This book is pretty interesting. It outlines the historic trends stemming from the founding of playboy until contemporary times. In some sense, playboy was the first "instagram" as it showed off the playboy lifestyle, which was largely in line with how American consumerism, sexual liberation and male privilege reconfigured a lifestyle that promised complete consumption of high end products, living and sexually available loose women without the confides of a middle class monogamy.
From this telling, it is clear that at first playboy was radical, as an everyman magazine, but for finer products, one that was edgy because of the looseness of its sexual morales. However, it was not pornographic the way other magazines were purely so. And it proved too be too prudish and not prudish enough for the coming of the feminist era. Playboy has come to mark for Americans and people all around the world, a version of the American dream, one from a privileged male view. Nowadays that kind of view is everywhere nowhere more so than the cartoon American Dad where Stan gets all the pleasure and his wife is often relegated to "side kick" status, or all the unwanted consequences pile onto her
On the one hand, this is not what Playboy espouses to do -- to punish women -- but as much of American culture has shown, women get the short stick, while men get their male sexual desires fulfilled. Yes, Playboy has provided expectations for men (and women) as to what modern sexuality should look like. But on the other hand, it has equated the good life of consumer products, cool men, and sophistication (jazz, cocktails, gourmet cooking, fast cars) as the hallmark of what makes a modern man, other than someone who works for a living, as other than a provider for the family.

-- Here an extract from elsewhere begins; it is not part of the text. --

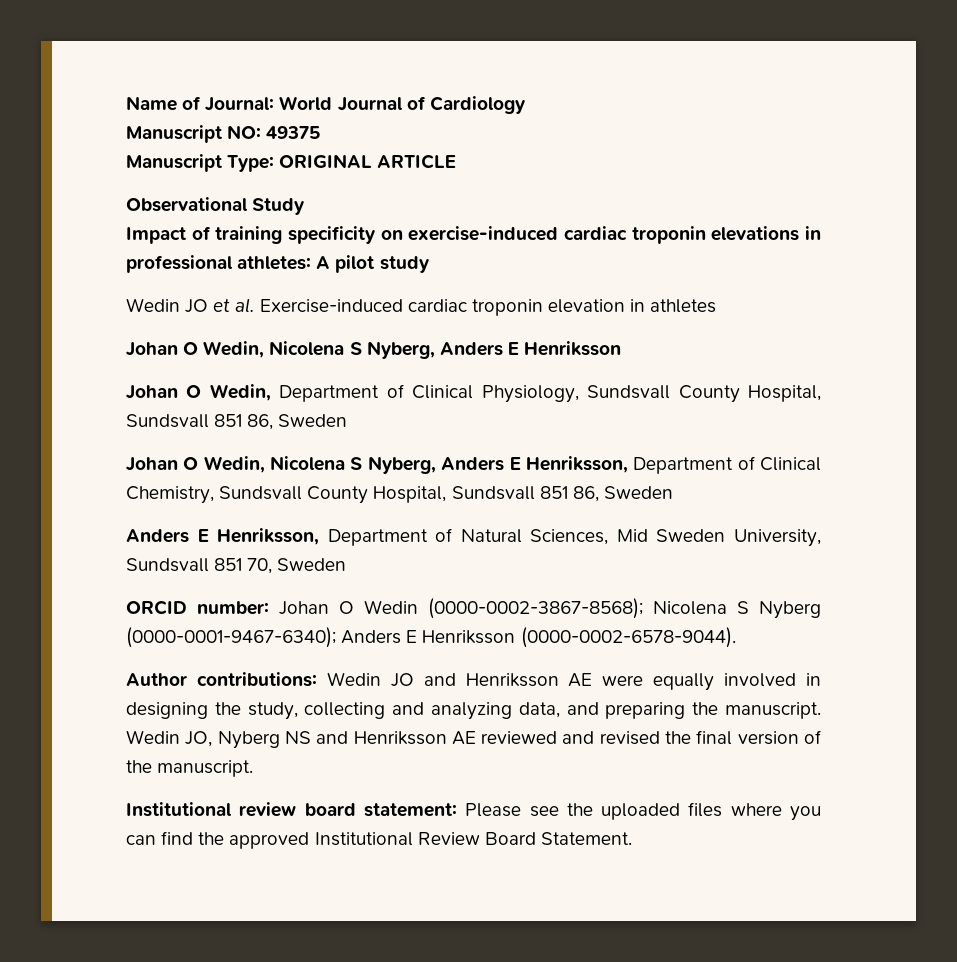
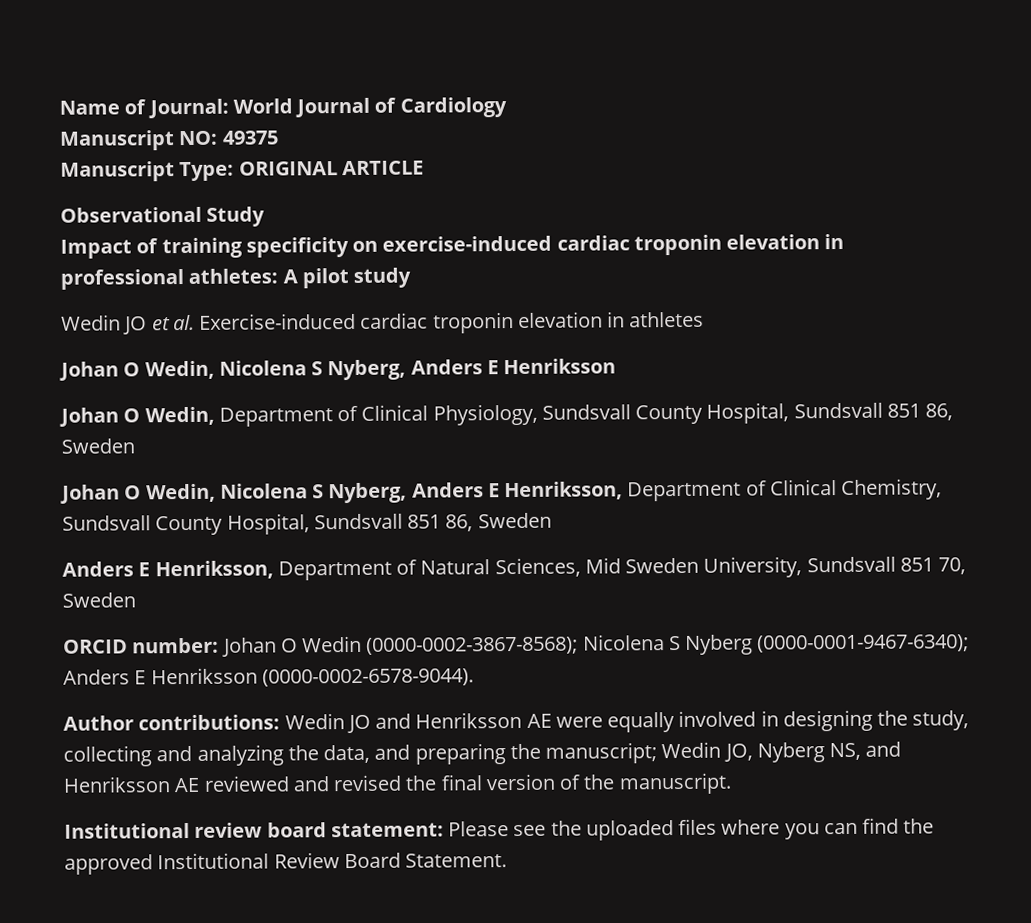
- Impact of training specificity on exercise-induced cardiac troponin elevations in professional athletes: A pilot study
+ Impact of training specificity on exercise-induced cardiac troponin elevation in professional athletes: A pilot study
- Author contributions: Wedin JO and Henriksson AE were equally involved in designing the study, collecting and analyzing data, and preparing the manuscript. Wedin JO, Nyberg NS and Henriksson AE reviewed and revised the final version of the manuscript.
+ Author contributions: Wedin JO and Henriksson AE were equally involved in designing the study, collecting and analyzing the data, and preparing the manuscript; Wedin JO, Nyberg NS, and Henriksson AE reviewed and revised the final version of the manuscript.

In a deeper sense, Fraterrigo shows how Playboy was really a reflection of the lifestyle Hefner made for himself after his divorce, when he got to sow his seed without the baggage of a wife and all the entrapment of domesticity. In some sense, while women got feminism and civil rights to air their oppression, men had Playboy to hold a fantasy life for the male version of freedom in suburbia. This also highlights how women have less of a space in post-WW2 life for their own than men did.